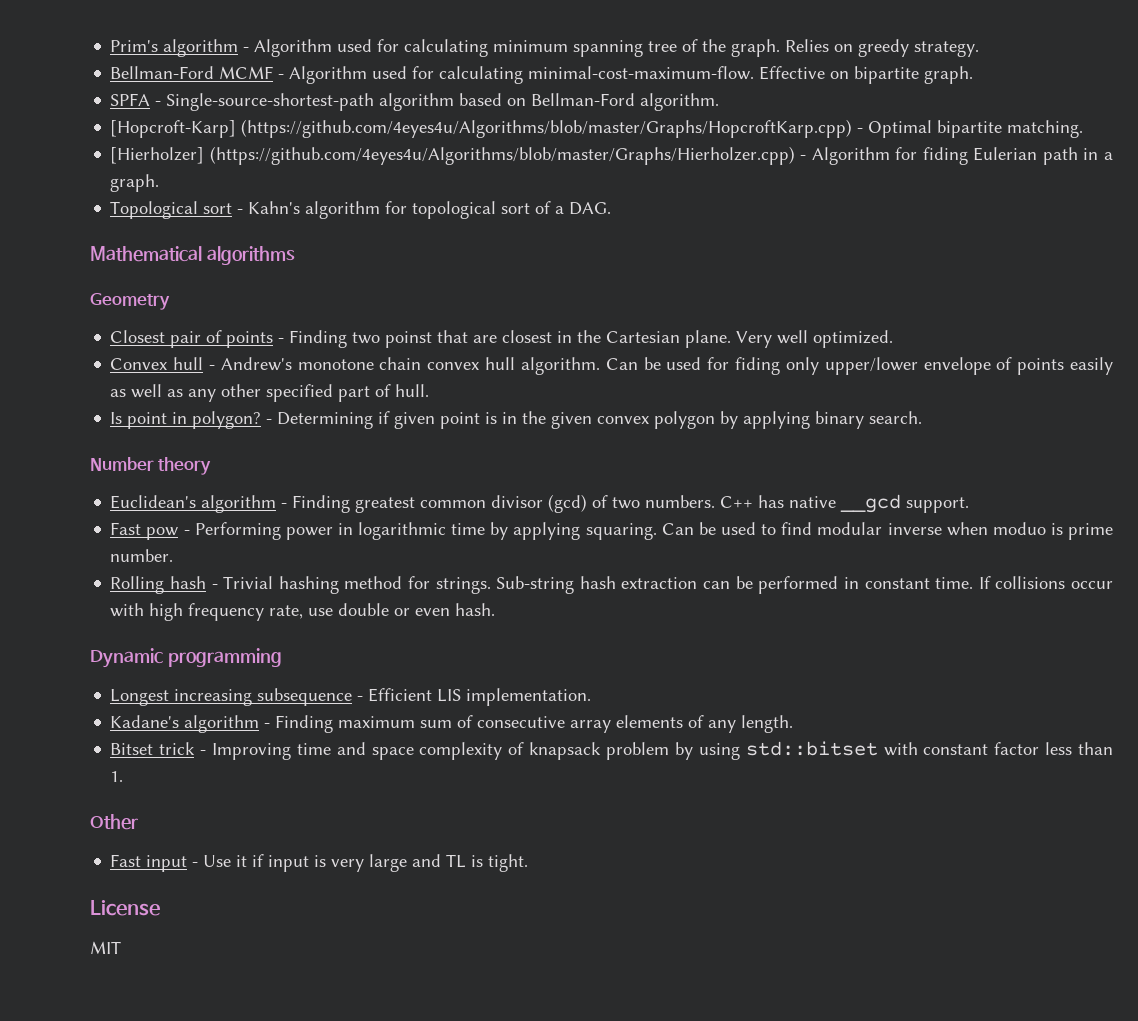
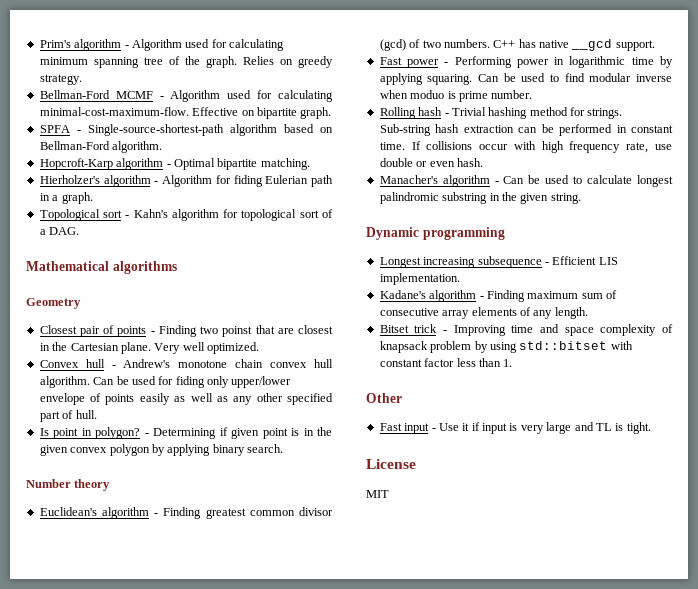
- [Hopcroft-Karp] (https://github.com/4eyes4u/Algorithms/blob/master/Graphs/HopcroftKarp.cpp) - Optimal bipartite matching.
+ Hopcroft-Karp algorithm - Optimal bipartite matching.
- [Hierholzer] (https://github.com/4eyes4u/Algorithms/blob/master/Graphs/Hierholzer.cpp) - Algorithm for fiding Eulerian path in a graph.
+ Hierholzer's algorithm - Algorithm for fiding Eulerian path in a graph.
- Fast pow - Performing power in logarithmic time by applying squaring.
+ Fast power - Performing power in logarithmic time by applying squaring.
+ Manacher's algorithm - Can be used to calculate longest palindromic substring in the given string.

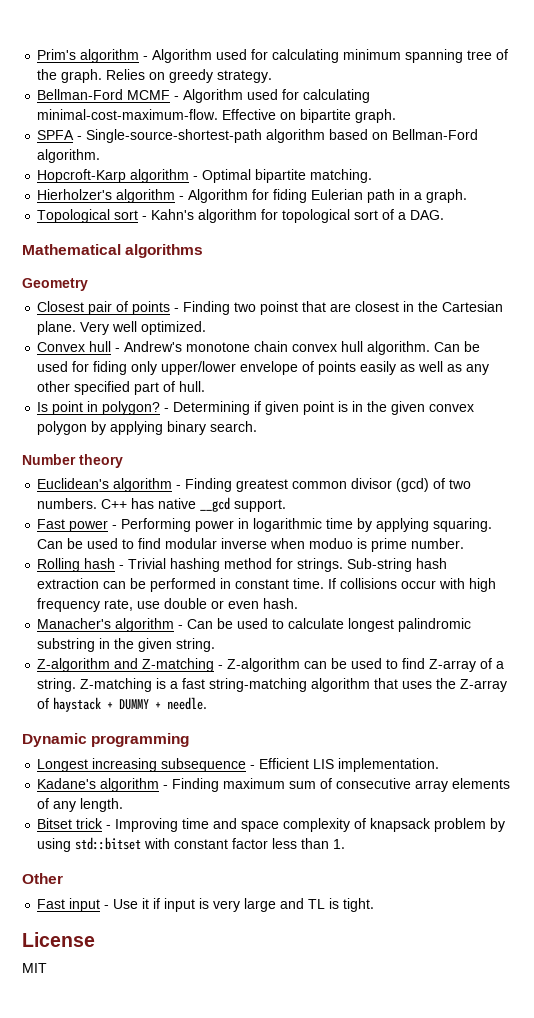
+ Z-algorithm and Z-matching - Z-algorithm can be used to find Z-array of a string. Z-matching is a fast string-matching algorithm that uses the Z-array of haystack + DUMMY + needle.

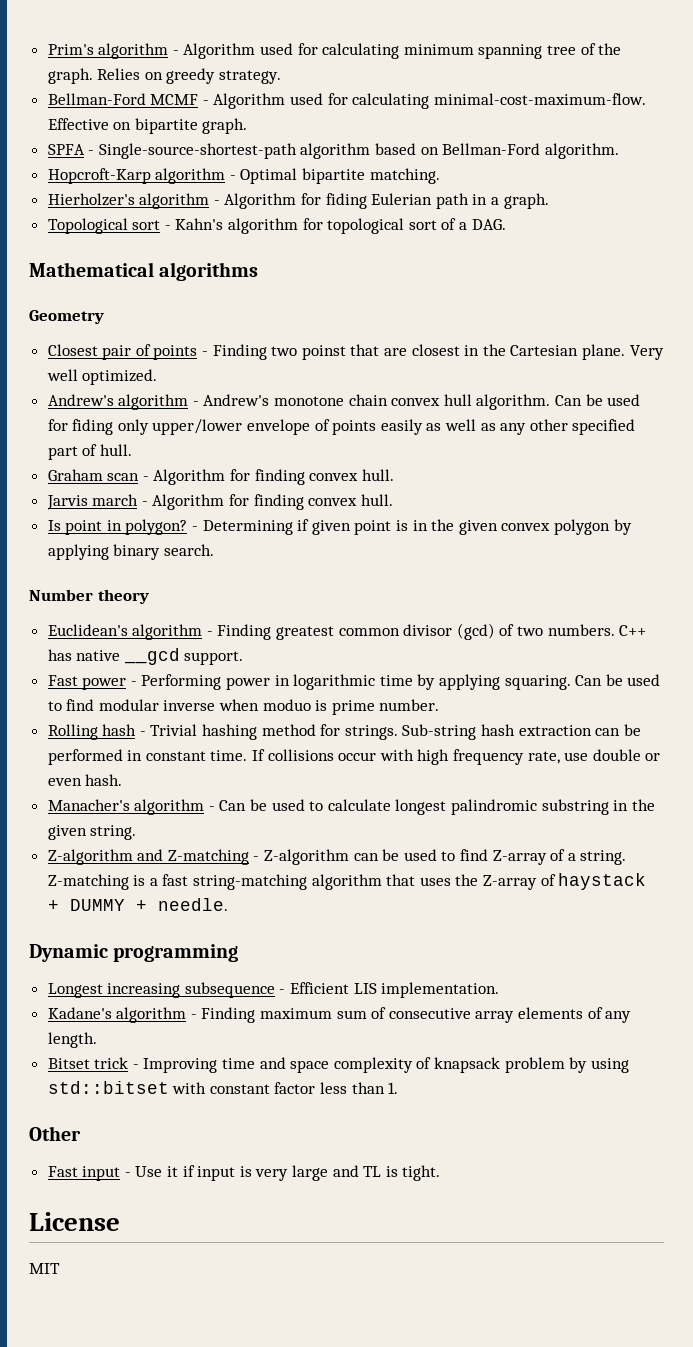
- Convex hull - Andrew's monotone chain convex hull algorithm.
+ Andrew's algorithm - Andrew's monotone chain convex hull algorithm.
+ Graham scan - Algorithm for finding convex hull.
+ Jarvis march - Algorithm for finding convex hull.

::::::::

• [Task instructions] From the material above, copy everything exactly but the pictures.

• [Solved exercise]
- [Hopcroft-Karp] (https://github.com/4eyes4u/Algorithms/blob/master/Graphs/HopcroftKarp.cpp) - Optimal bipartite matching.
+ Hopcroft-Karp algorithm - Optimal bipartite matching.
- [Hierholzer] (https://github.com/4eyes4u/Algorithms/blob/master/Graphs/Hierholzer.cpp) - Algorithm for fiding Eulerian path in a graph.
+ Hierholzer's algorithm - Algorithm for fiding Eulerian path in a graph.
- Fast pow - Performing power in logarithmic time by applying squaring.
+ Fast power - Performing power in logarithmic time by applying squaring.
+ Manacher's algorithm - Can be used to calculate longest palindromic substring in the given string.

+ Z-algorithm and Z-matching - Z-algorithm can be used to find Z-array of a string. Z-matching is a fast string-matching algorithm that uses the Z-array of haystack + DUMMY + needle.

- Convex hull - Andrew's monotone chain convex hull algorithm.
+ Andrew's algorithm - Andrew's monotone chain convex hull algorithm.
+ Graham scan - Algorithm for finding convex hull.
+ Jarvis march - Algorithm for finding convex hull.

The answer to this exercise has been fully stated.